Data supplied:

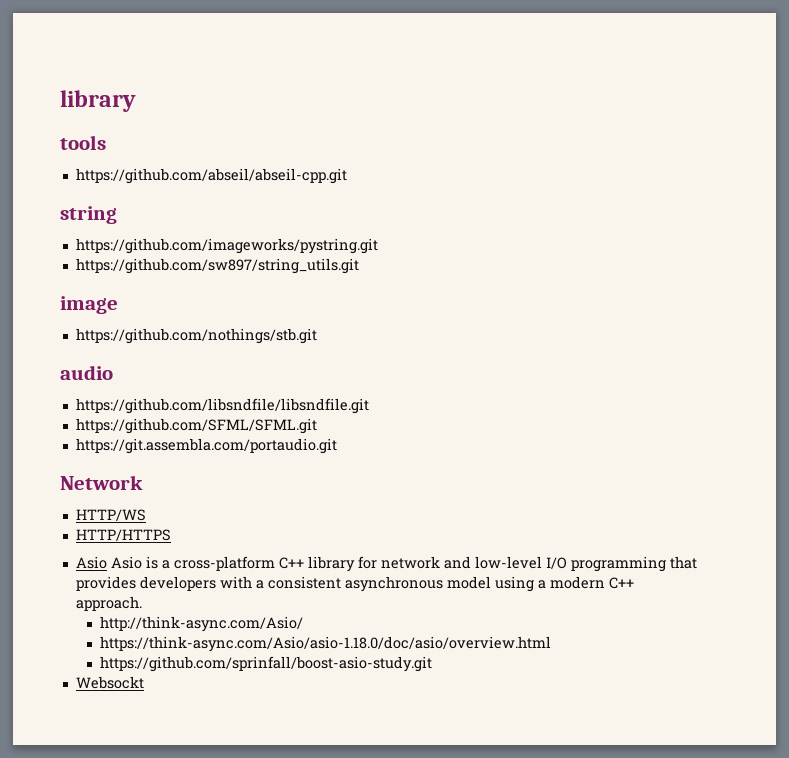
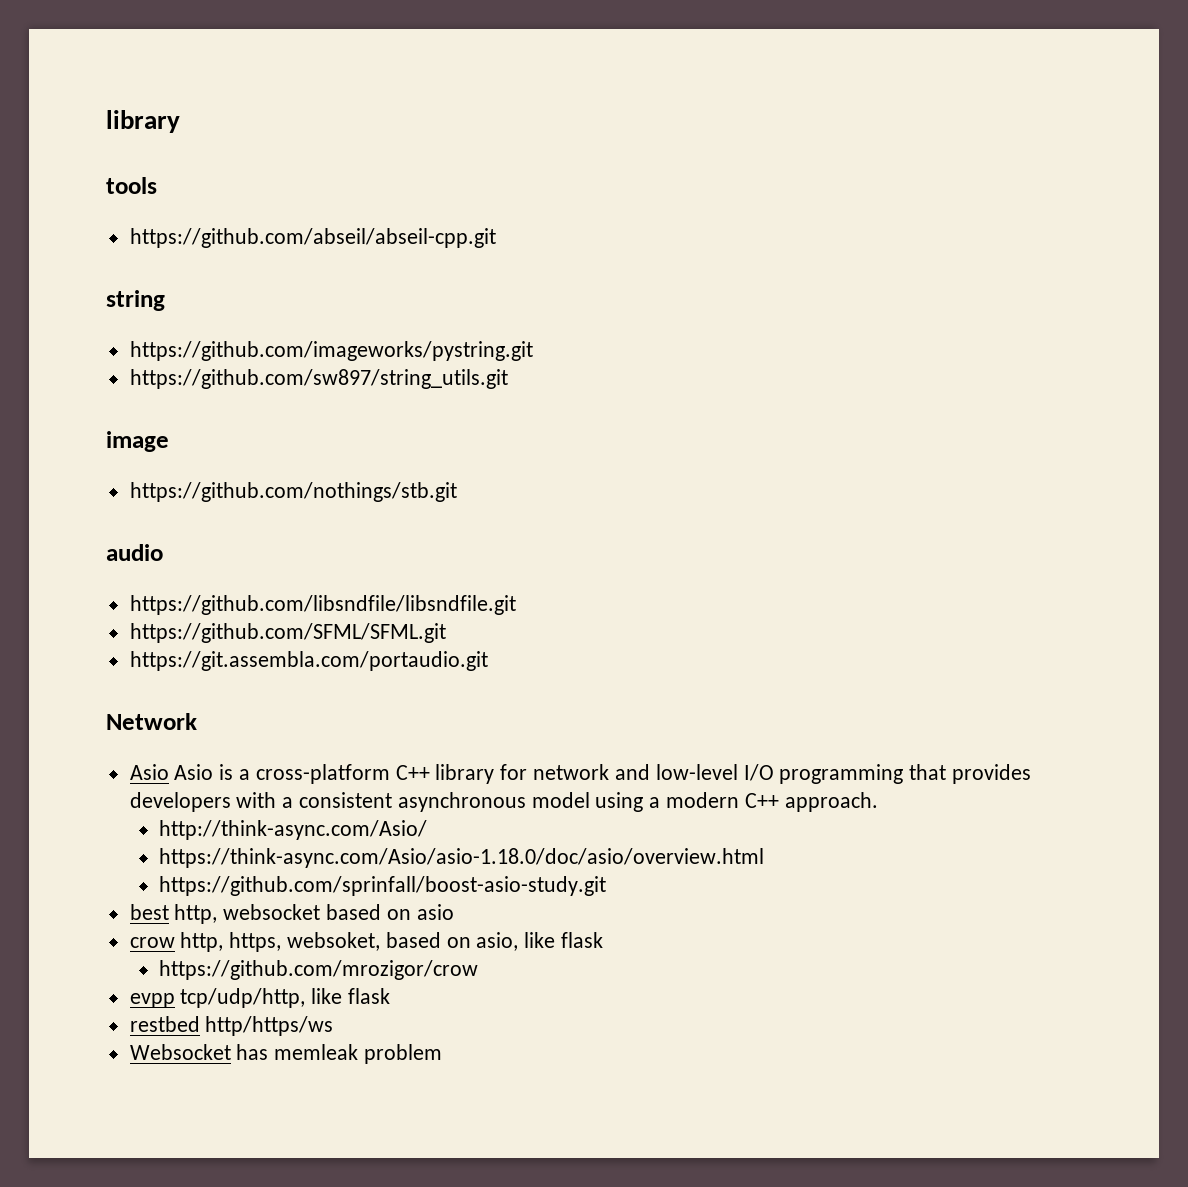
- HTTP/WS
- HTTP/HTTPS
- Websockt
+ best http, websocket based on asio
+ crow http, https, websoket, based on asio, like flask
+ https://github.com/mrozigor/crow
+ evpp tcp/udp/http, like flask
+ restbed http/https/ws
+ Websocket has memleak problem

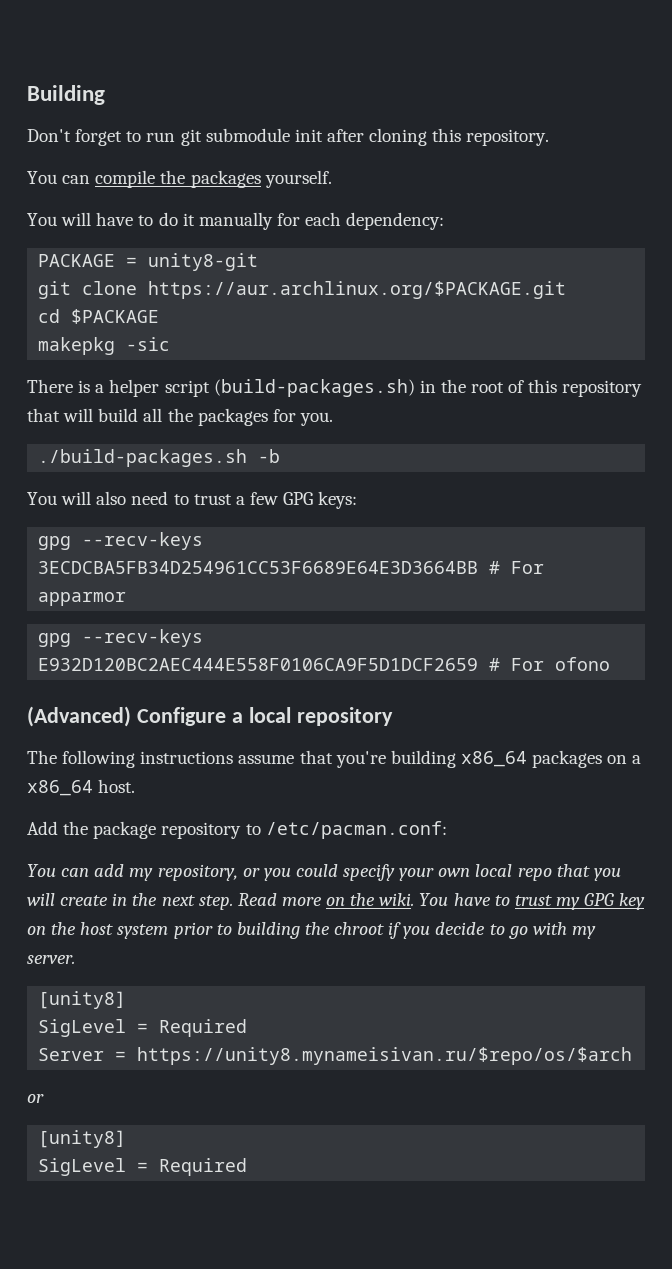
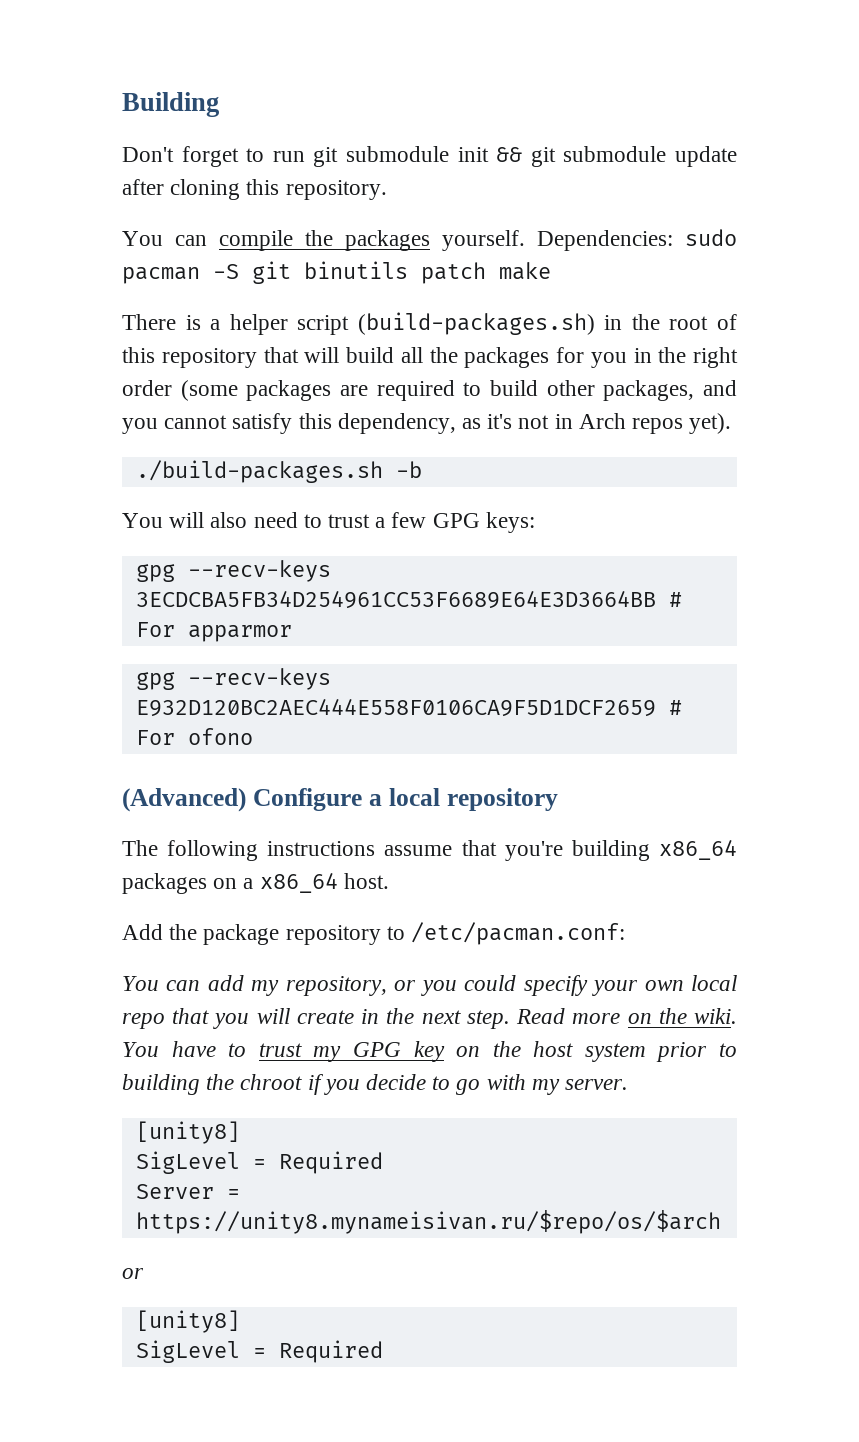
- Don't forget to run git submodule init after cloning this repository.
+ Don't forget to run git submodule init && git submodule update after cloning this repository.
- You can compile the packages yourself.
- You will have to do it manually for each dependency:
- PACKAGE = unity8-git
- git clone https://aur.archlinux.org/$PACKAGE.git
- cd $PACKAGE
- makepkg -sic
+ You can compile the packages yourself. Dependencies: sudo pacman -S git binutils patch make
- There is a helper script (build-packages.sh) in the root of this repository that will build all the packages for you.
+ There is a helper script (build-packages.sh) in the root of this repository that will build all the packages for you in the right order (some packages are required to build other packages, and you cannot satisfy this dependency, as it's not in Arch repos yet).

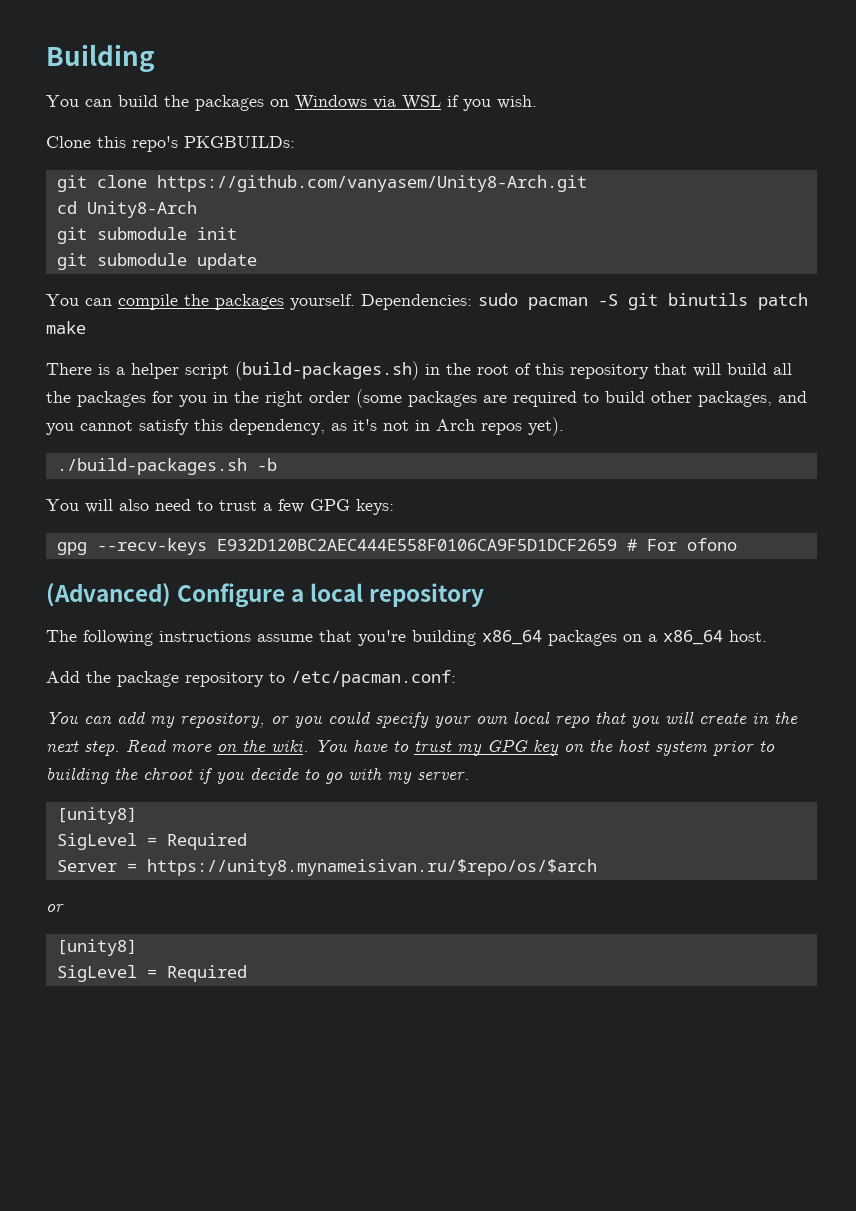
- Don't forget to run git submodule init && git submodule update after cloning this repository.
+ You can build the packages on Windows via WSL if you wish.
+ Clone this repo's PKGBUILDs:
+ git clone https://github.com/vanyasem/Unity8-Arch.git
+ cd Unity8-Arch
+ git submodule init
+ git submodule update
- gpg --recv-keys 3ECDCBA5FB34D254961CC53F6689E64E3D3664BB # For apparmor

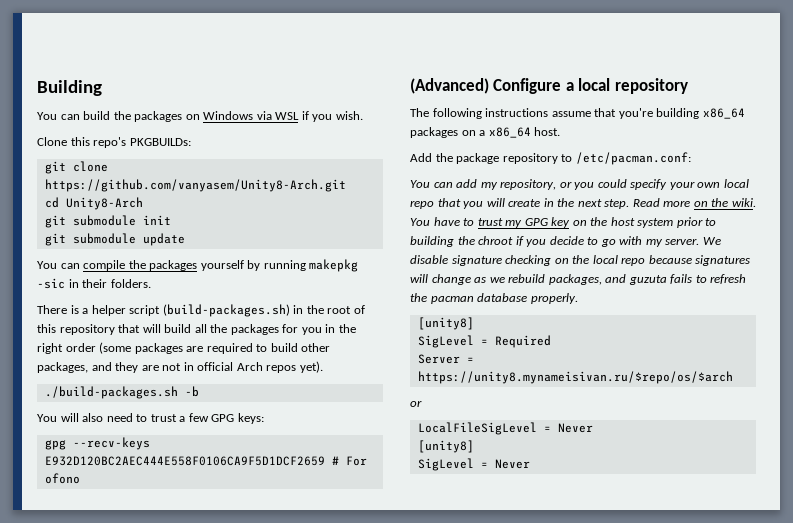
- You can compile the packages yourself. Dependencies: sudo pacman -S git binutils patch make
+ You can compile the packages yourself by running makepkg -sic in their folders.
- There is a helper script (build-packages.sh) in the root of this repository that will build all the packages for you in the right order (some packages are required to build other packages, and you cannot satisfy this dependency, as it's not in Arch repos yet).
+ There is a helper script (build-packages.sh) in the root of this repository that will build all the packages for you in the right order (some packages are required to build other packages, and they are not in official Arch repos yet).
+ We disable signature checking on the local repo because signatures will change as we rebuild packages, and guzuta fails to refresh the pacman database properly.
  Server = https://unity8.mynameisivan.ru/$repo/os/$arch
  or
+ LocalFileSigLevel = Never
  [unity8]
- SigLevel = Required
+ SigLevel = Never

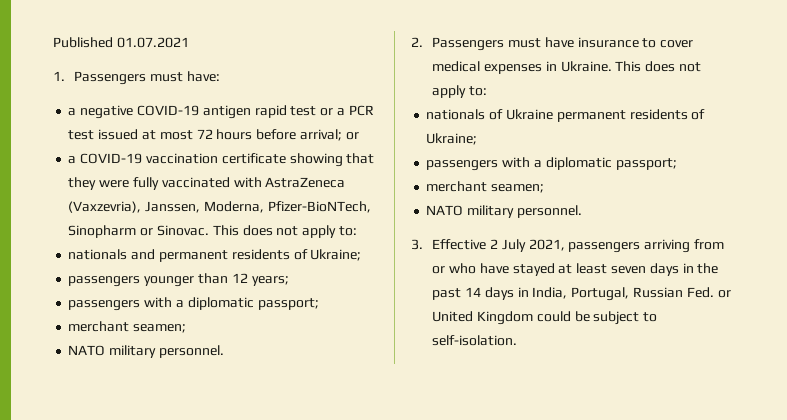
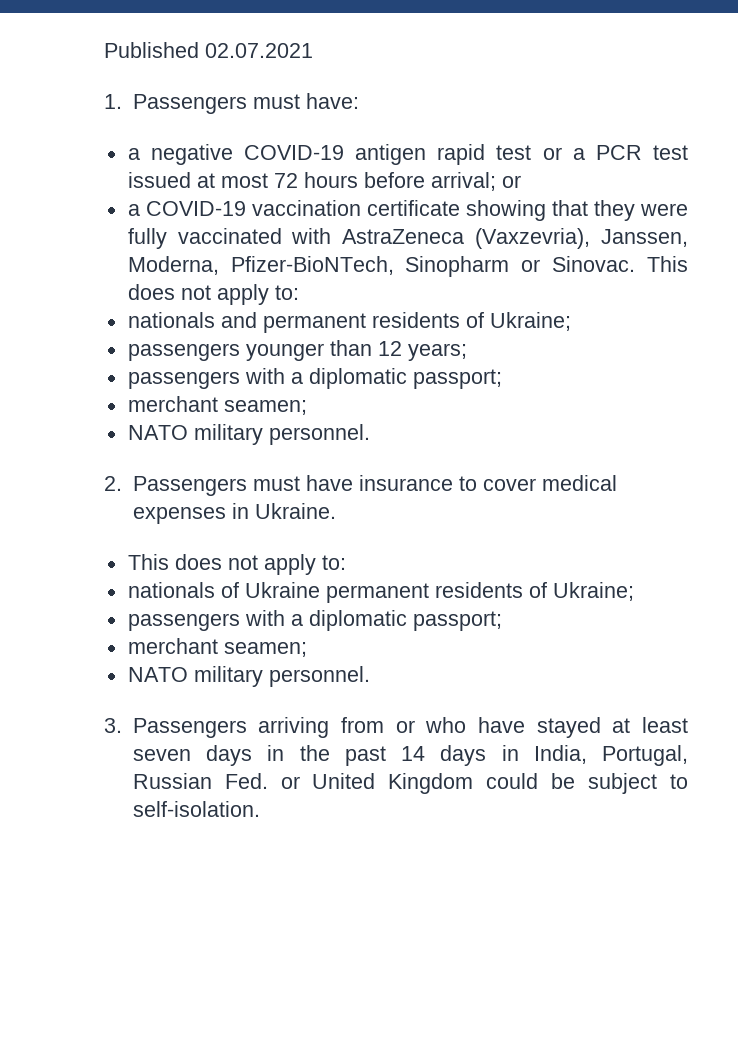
- Published 01.07.2021
+ Published 02.07.2021
- 2. Passengers must have insurance to cover medical expenses in Ukraine. This does not apply to:
+ 2. Passengers must have insurance to cover medical expenses in Ukraine.
+ This does not apply to:
- 3. Effective 2 July 2021, passengers arriving from or who have stayed at least seven days in the past 14 days in India, Portugal, Russian Fed. or United Kingdom could be subject to self-isolation.
+ 3. Passengers arriving from or who have stayed at least seven days in the past 14 days in India, Portugal, Russian Fed. or United Kingdom could be subject to self-isolation.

Work to complete: Please give back the material above exactly as written, pictures omitted.

Result of the exercise:
- HTTP/WS
- HTTP/HTTPS
- Websockt
+ best http, websocket based on asio
+ crow http, https, websoket, based on asio, like flask
+ https://github.com/mrozigor/crow
+ evpp tcp/udp/http, like flask
+ restbed http/https/ws
+ Websocket has memleak problem

- Don't forget to run git submodule init after cloning this repository.
+ Don't forget to run git submodule init && git submodule update after cloning this repository.
- You can compile the packages yourself.
- You will have to do it manually for each dependency:
- PACKAGE = unity8-git
- git clone https://aur.archlinux.org/$PACKAGE.git
- cd $PACKAGE
- makepkg -sic
+ You can compile the packages yourself. Dependencies: sudo pacman -S git binutils patch make
- There is a helper script (build-packages.sh) in the root of this repository that will build all the packages for you.
+ There is a helper script (build-packages.sh) in the root of this repository that will build all the packages for you in the right order (some packages are required to build other packages, and you cannot satisfy this dependency, as it's not in Arch repos yet).

- Don't forget to run git submodule init && git submodule update after cloning this repository.
+ You can build the packages on Windows via WSL if you wish.
+ Clone this repo's PKGBUILDs:
+ git clone https://github.com/vanyasem/Unity8-Arch.git
+ cd Unity8-Arch
+ git submodule init
+ git submodule update
- gpg --recv-keys 3ECDCBA5FB34D254961CC53F6689E64E3D3664BB # For apparmor

- You can compile the packages yourself. Dependencies: sudo pacman -S git binutils patch make
+ You can compile the packages yourself by running makepkg -sic in their folders.
- There is a helper script (build-packages.sh) in the root of this repository that will build all the packages for you in the right order (some packages are required to build other packages, and you cannot satisfy this dependency, as it's not in Arch repos yet).
+ There is a helper script (build-packages.sh) in the root of this repository that will build all the packages for you in the right order (some packages are required to build other packages, and they are not in official Arch repos yet).
+ We disable signature checking on the local repo because signatures will change as we rebuild packages, and guzuta fails to refresh the pacman database properly.
  Server = https://unity8.mynameisivan.ru/$repo/os/$arch
  or
+ LocalFileSigLevel = Never
  [unity8]
- SigLevel = Required
+ SigLevel = Never

- Published 01.07.2021
+ Published 02.07.2021
- 2. Passengers must have insurance to cover medical expenses in Ukraine. This does not apply to:
+ 2. Passengers must have insurance to cover medical expenses in Ukraine.
+ This does not apply to:
- 3. Effective 2 July 2021, passengers arriving from or who have stayed at least seven days in the past 14 days in India, Portugal, Russian Fed. or United Kingdom could be subject to self-isolation.
+ 3. Passengers arriving from or who have stayed at least seven days in the past 14 days in India, Portugal, Russian Fed. or United Kingdom could be subject to self-isolation.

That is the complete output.